Path: utzoo!attcan!utgpu!jarvis.csri.toronto.edu!cs.utexas.edu!samsung!think!mintaka!mit-eddie!uw-beaver!uw-june!pardo
From: pardo@cs.washington.edu (David Keppel)
Newsgroups: comp.sys.m88k
Subject: Re: Register Allocation (was Re: Info about 88open & standards)
Summary: long
Message-ID: <10007@june.cs.washington.edu>
Date: 30 Nov 89 18:25:18 GMT
References: <1989Nov16.212149.9770@paris.ics.uci.edu> <100050002@hpcuhc.HP.COM> <THOMAS.89Nov28100512@uplog.uplog.se> <9972@june.cs.washington.edu> <7263@sybase.sybase.com>
Reply-To: pardo@june.cs.washington.edu (David Keppel)
Distribution: na
Organization: University of Washington, Computer Science, Seattle
Lines: 113

> pardo@june.cs.washington.edu (David Keppel) writes:
>>On the RISC-family processors, you'll probably
>>lose a lot.  Is it worth adding save-by-mask hardware?  Probaly not.

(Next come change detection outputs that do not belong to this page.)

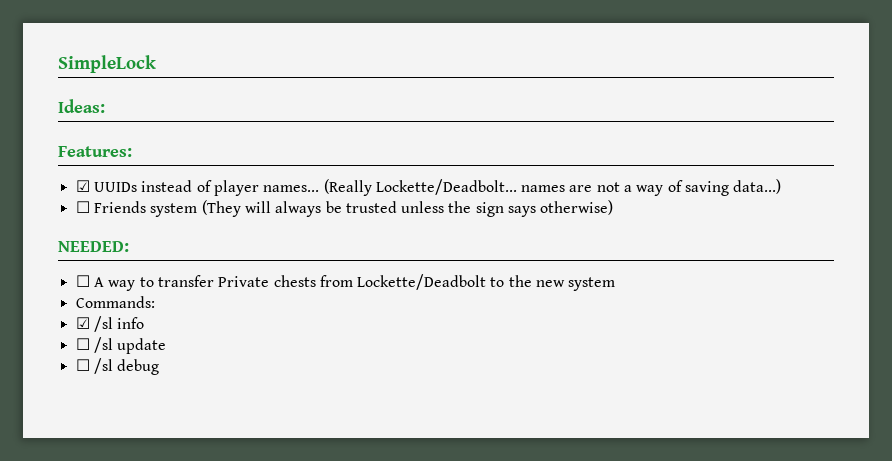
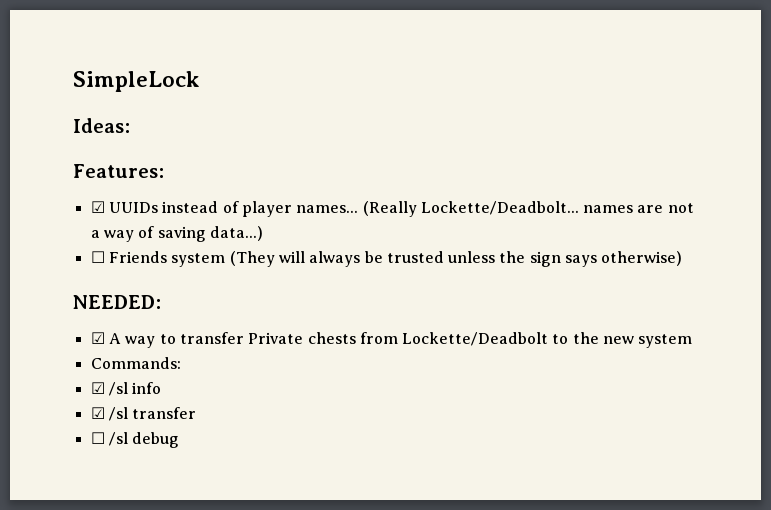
- ☐ A way to transfer Private chests from Lockette/Deadbolt to the new system
+ ☑ A way to transfer Private chests from Lockette/Deadbolt to the new system
- ☐ /sl update
+ ☑ /sl transfer

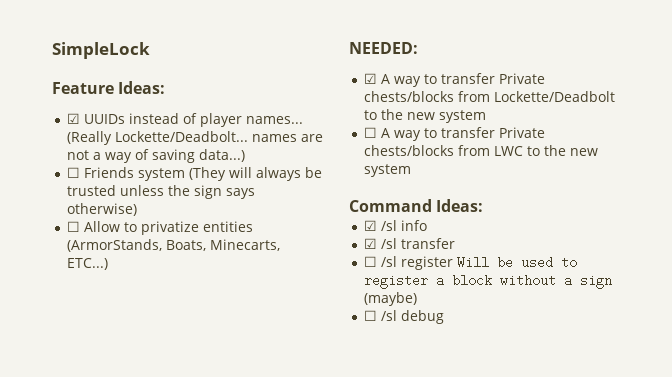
- Ideas:
- Features:
+ Feature Ideas:
+ ☐ Allow to privatize entities (ArmorStands, Boats, Minecarts, ETC...)
- ☑ A way to transfer Private chests from Lockette/Deadbolt to the new system
+ ☑ A way to transfer Private chests/blocks from Lockette/Deadbolt to the new system
- Commands:
+ ☐ A way to transfer Private chests/blocks from LWC to the new system
+ Command Ideas:
+ ☐ /sl register Will be used to register a block without a sign (maybe)

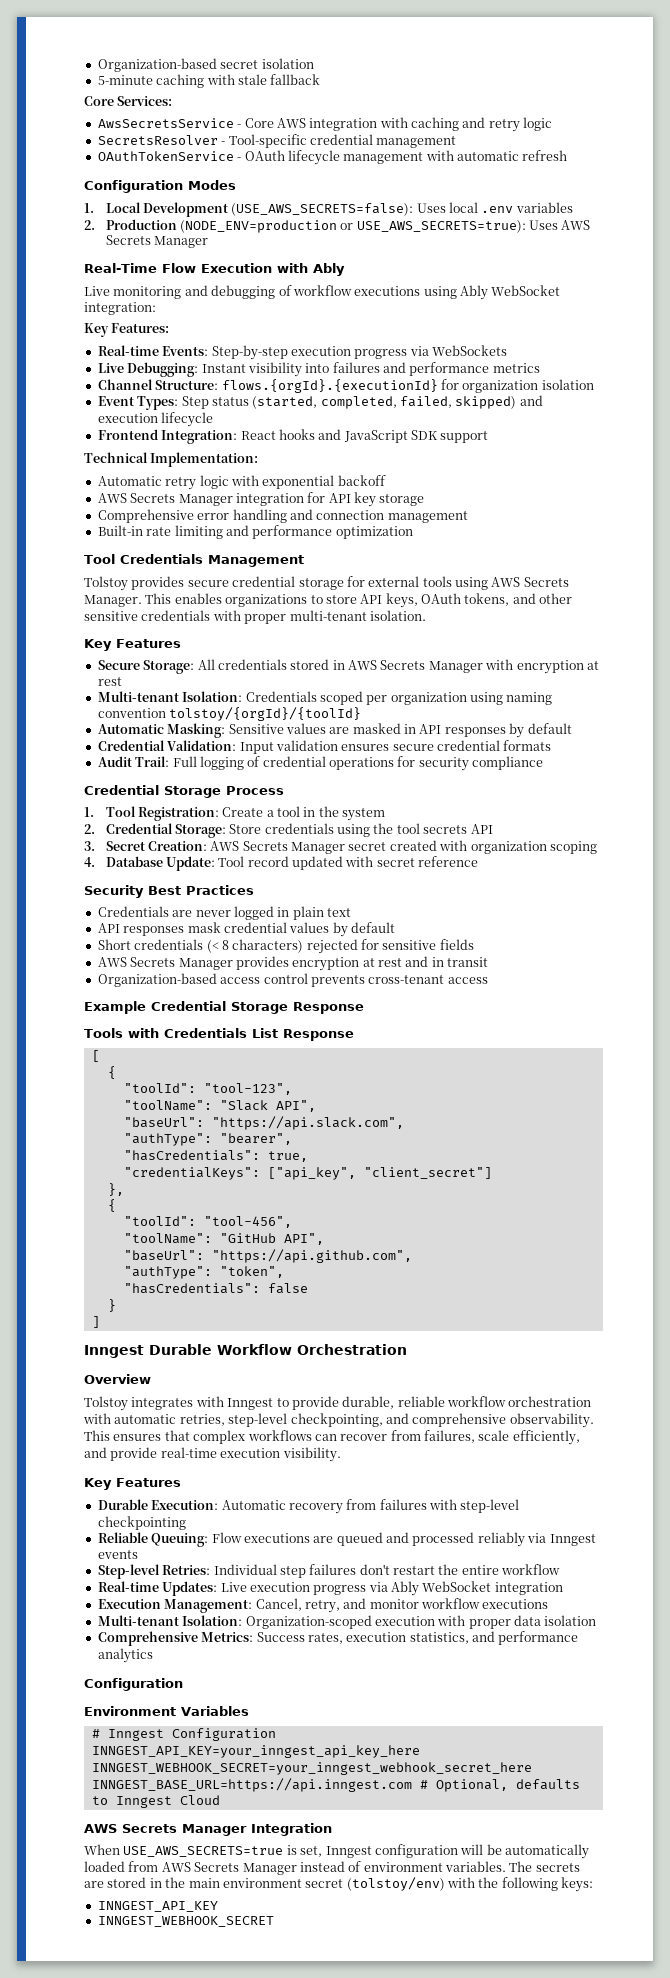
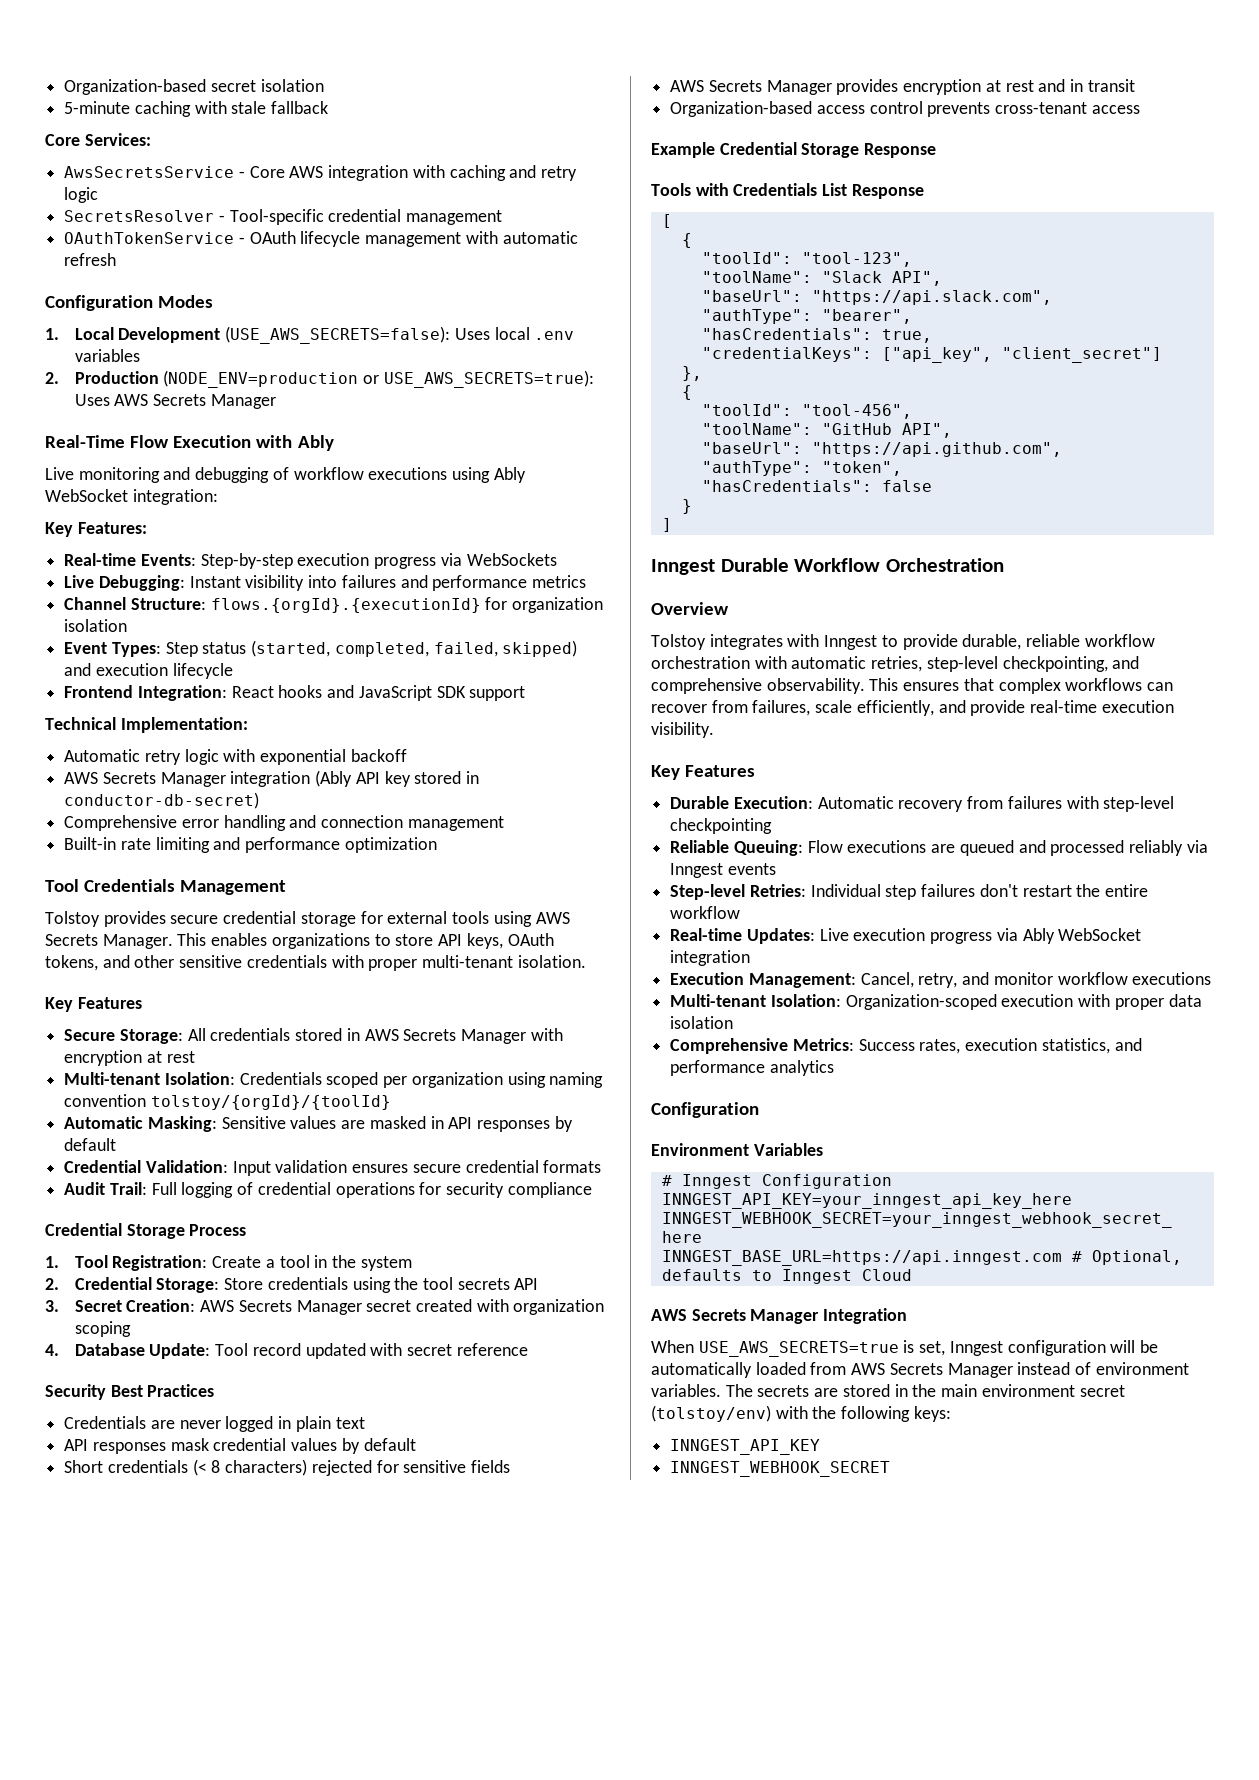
- AWS Secrets Manager integration for API key storage
+ AWS Secrets Manager integration (Ably API key stored in conductor-db-secret)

In article <7263@sybase.sybase.com> tim@binky.UUCP (Tim Wood) writes:
>Please subtantiate these assertions.

A couple other people have already; allow me to summarize.

A RISC has [is defined as having] a load/store architecture, one
instruction issued per clock cycle.  Save-by-mask in hardware is
non-RISC.  Implementing save-by-mask in software requires several
instructions to be executed for each (potential) save.

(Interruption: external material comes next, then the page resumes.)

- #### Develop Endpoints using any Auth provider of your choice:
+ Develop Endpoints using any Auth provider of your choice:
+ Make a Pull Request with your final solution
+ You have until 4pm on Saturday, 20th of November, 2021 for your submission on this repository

Between the blowup in code size and the extra instructions, you're
probably better off blindly saving n registers.  Remember that
conditionally saved registers must also be conditionally restored at
function return.

A (long) example

Suppose callee saves 8, caller saves 8.  The compiler will leave
caller saves registers empty (don't need saving) aroudn function
calls.  The caller could thus needlessly save up to 8 registers.
If the callee needs registers it will try to use registers that were
saved by the callee.  If that fails it will save up to 8 registers on
its own, but those registers might be dead in the caller, so up to 8
registers could be saved needlessly.  The wasted caller-saves and
wasted callee-saves can never overlap.  At most 8 registers are saved
needlessly.

If load/store is pipelined, then the worst-case code looks like, say

    add sp 32 sp
    store r1 0[sp]
    store r2 4[sp]
    store r3 8[sp]
    store r4 12[sp]
    store r5 16[sp]
    store r6 20[sp]
    store r7 24[sp]
    store r8 28[sp]
    call
    nop
    load 28[sp] r8
    ...
    subl sp 32 sp

That's 19 clock ticks wasted.  The symmetric case for callee saves
similarly wastes 19 clock ticks.

Now consider save-by-mask
  
    [r1 to r16 can are saved by mask.]
    [mask passed in rN, shadow is rM.]
    [Destination is rightmost operand.]
    [No branch delay slots.]
  
  function:
    jmp !mask done
  r1:
    and mask 1 shadow
    jmp !shadow r2
    save r1
  r2:
    and mask 2 shadow
    jmp !shadow r2
    save r2
    jmp !mask done
  r3:
  ...
  
  r16:
    and mask 2*^15 shadow
    jmp !shadow done
    save r16
  done:

(Note: you may well be able to do better than this.  This is an
example of one sequence for one hypothetical machine.)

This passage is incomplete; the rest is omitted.